* _AVAILABLE RECORDS_
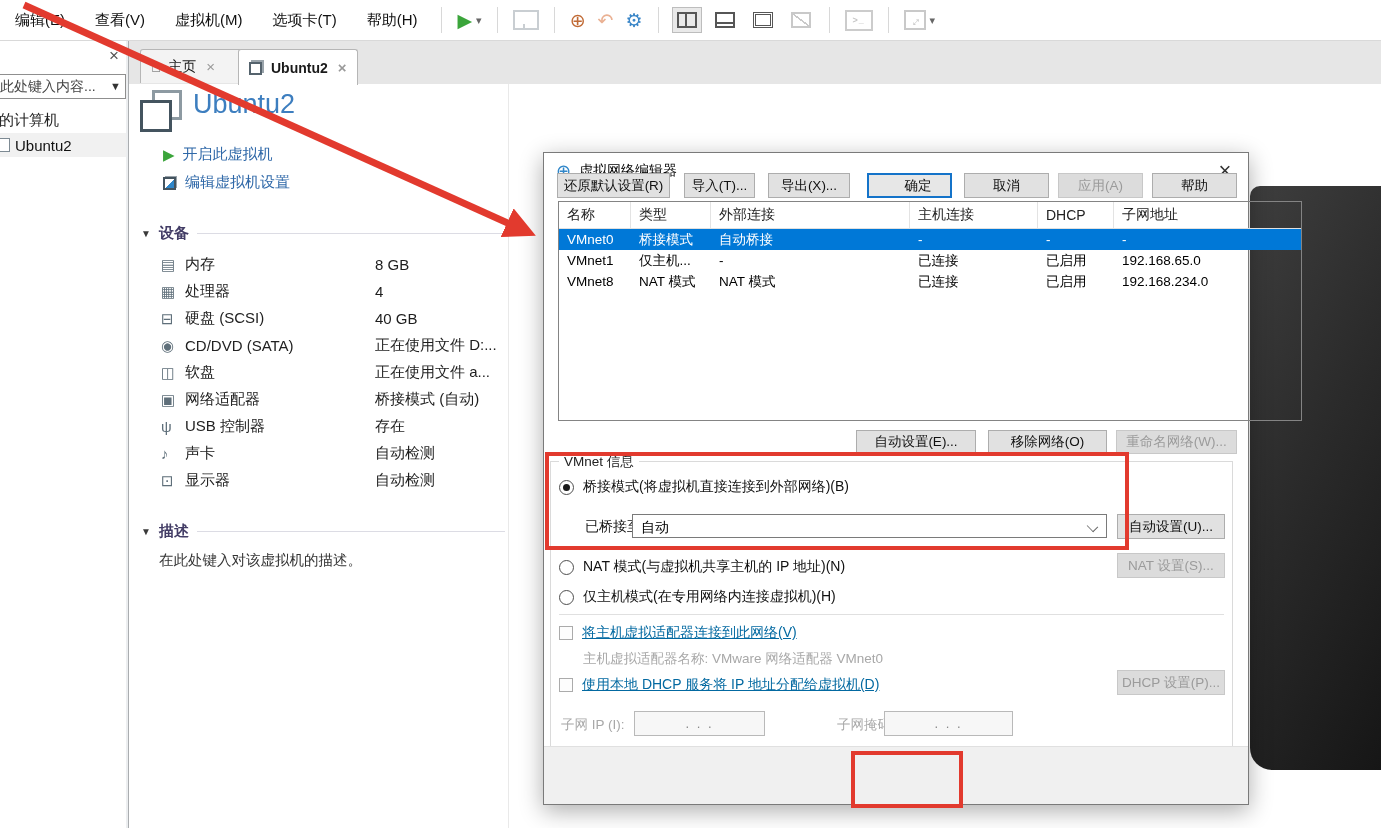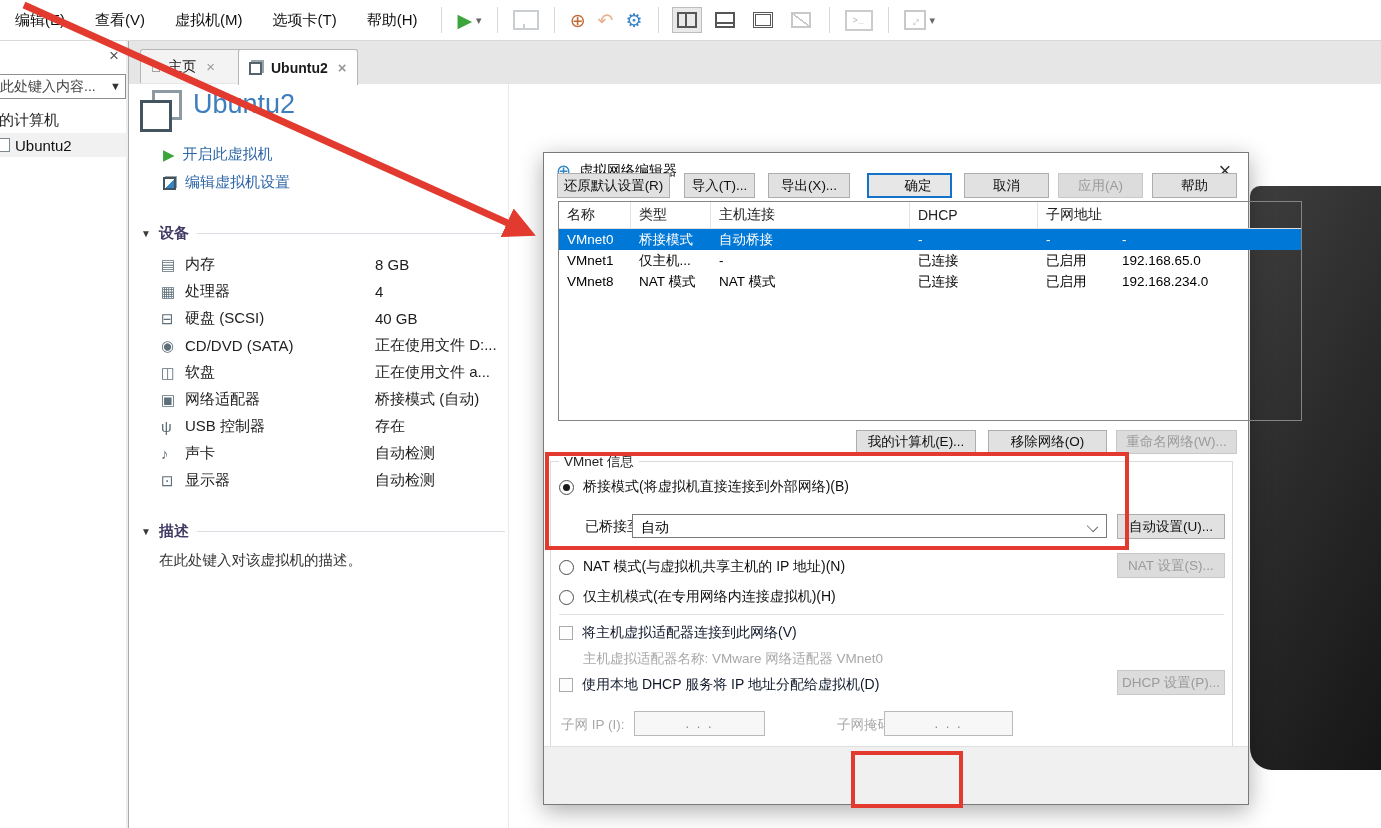--- a/index.html
+++ b/index.html
@@ -284,6 +284,7 @@
       <div class="tgrid thead">
         <div class="cell">名称</div>
         <div class="cell">类型</div>
+        <div class="cell">外部连接</div>
         <div class="cell">主机连接</div>
         <div class="cell">DHCP</div>
         <div class="cell" style="border-right:none;">子网地址</div>

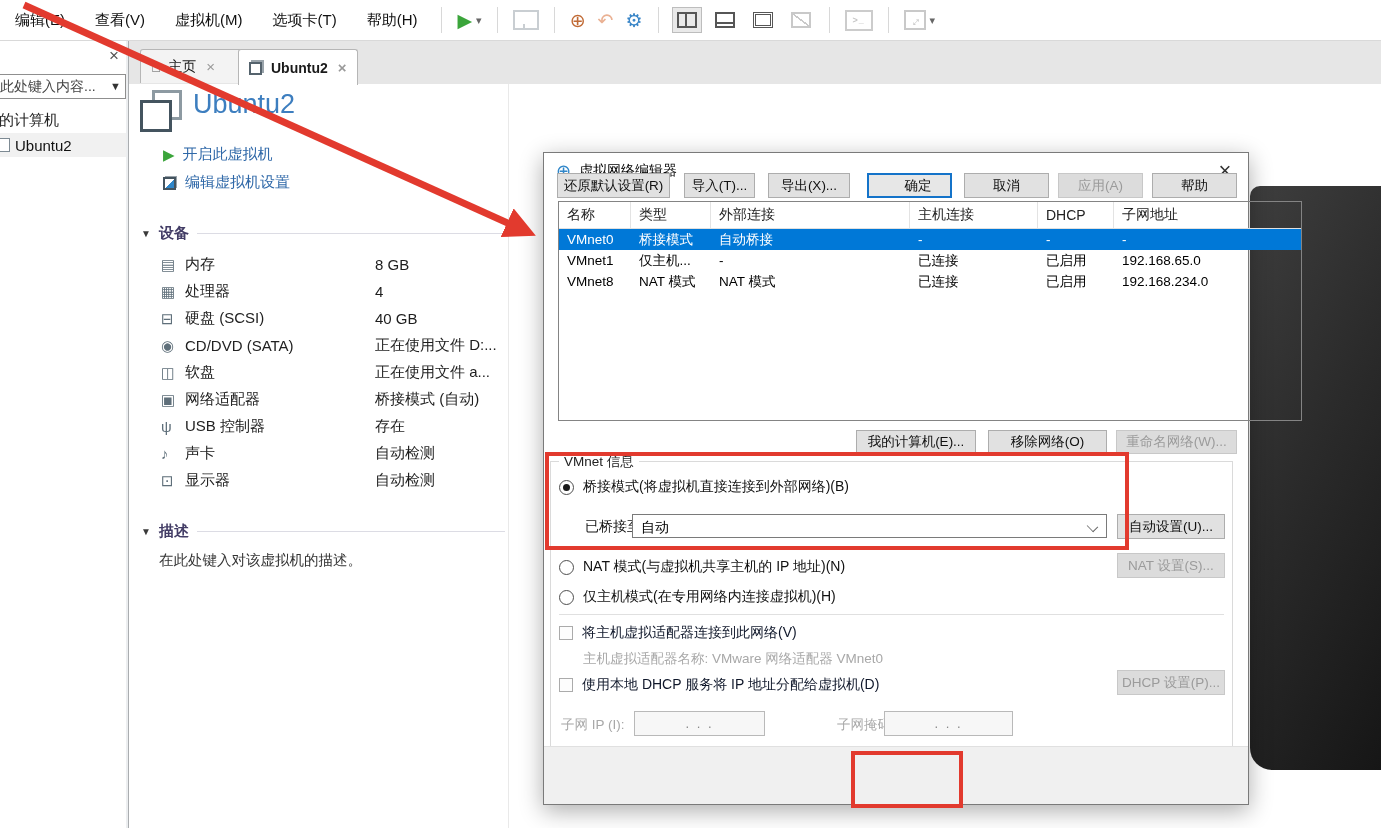--- a/index.html
+++ b/index.html
@@ -315,7 +315,7 @@
       </div>
     </div>
 
-    <div class="btn tbl-btn" style="left:312px;width:120px;">我的计算机(E)...</div>
+    <div class="btn tbl-btn" style="left:312px;width:120px;">自动设置(E)...</div>
     <div class="btn tbl-btn" style="left:444px;width:119px;">移除网络(O)</div>
     <div class="btn tbl-btn disabled" style="left:572px;width:121px;">重命名网络(W)...</div>
 

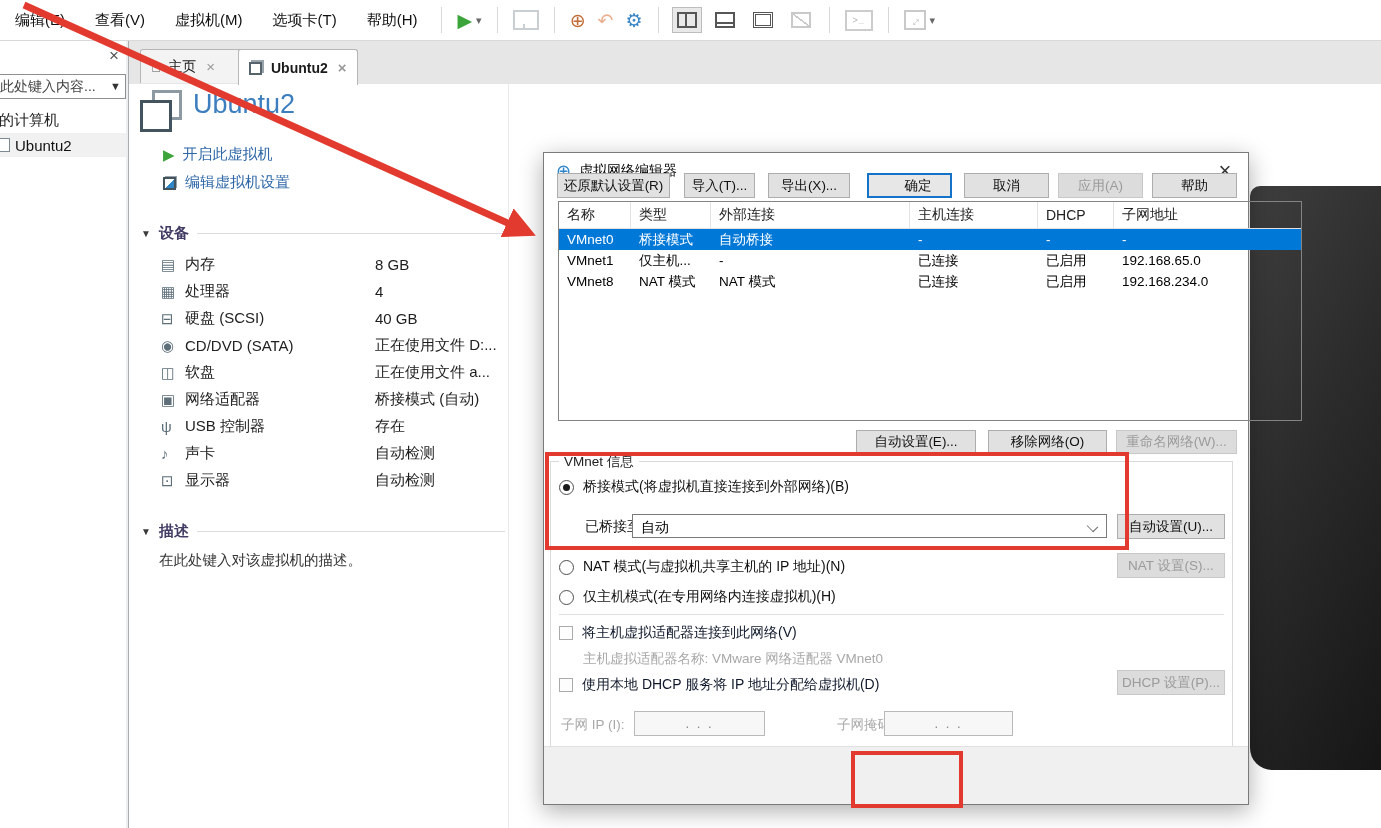--- a/index.html
+++ b/index.html
@@ -105,7 +105,7 @@
   .radio.sel::after{content:"";position:absolute;left:3px;top:3px;width:7px;height:7px;border-radius:50%;background:#1a1a1a;}
   .ctl-row{position:absolute;display:flex;align-items:center;}
   .ctl-row .lab{margin-left:9px;font-size:14px;color:#111;}
-  .ctl-row .lab.gray{color:#0f172a;}
+  .ctl-row .lab.gray{color:#0369a1;text-decoration:underline;}
   .check{width:14px;height:14px;border:1px solid #ababab;background:#fdfdfd;box-sizing:border-box;}
   .gray-note{position:absolute;font-size:13.5px;color:#a8a8a8;}
   .combo{position:absolute;height:24px;border:1px solid #7a7a7a;background:#fff;box-sizing:border-box;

* _TASK STATEMENT_
Reproduce every line of the material above that has the string "height".

* _YOUR RESPONSE_
   .radio.sel::after{content:"";position:absolute;left:3px;top:3px;width:7px;height:7px;border-radius:50%;background:#1a1a1a;}
   .check{width:14px;height:14px;border:1px solid #ababab;background:#fdfdfd;box-sizing:border-box;}
   .combo{position:absolute;height:24px;border:1px solid #7a7a7a;background:#fff;box-sizing:border-box;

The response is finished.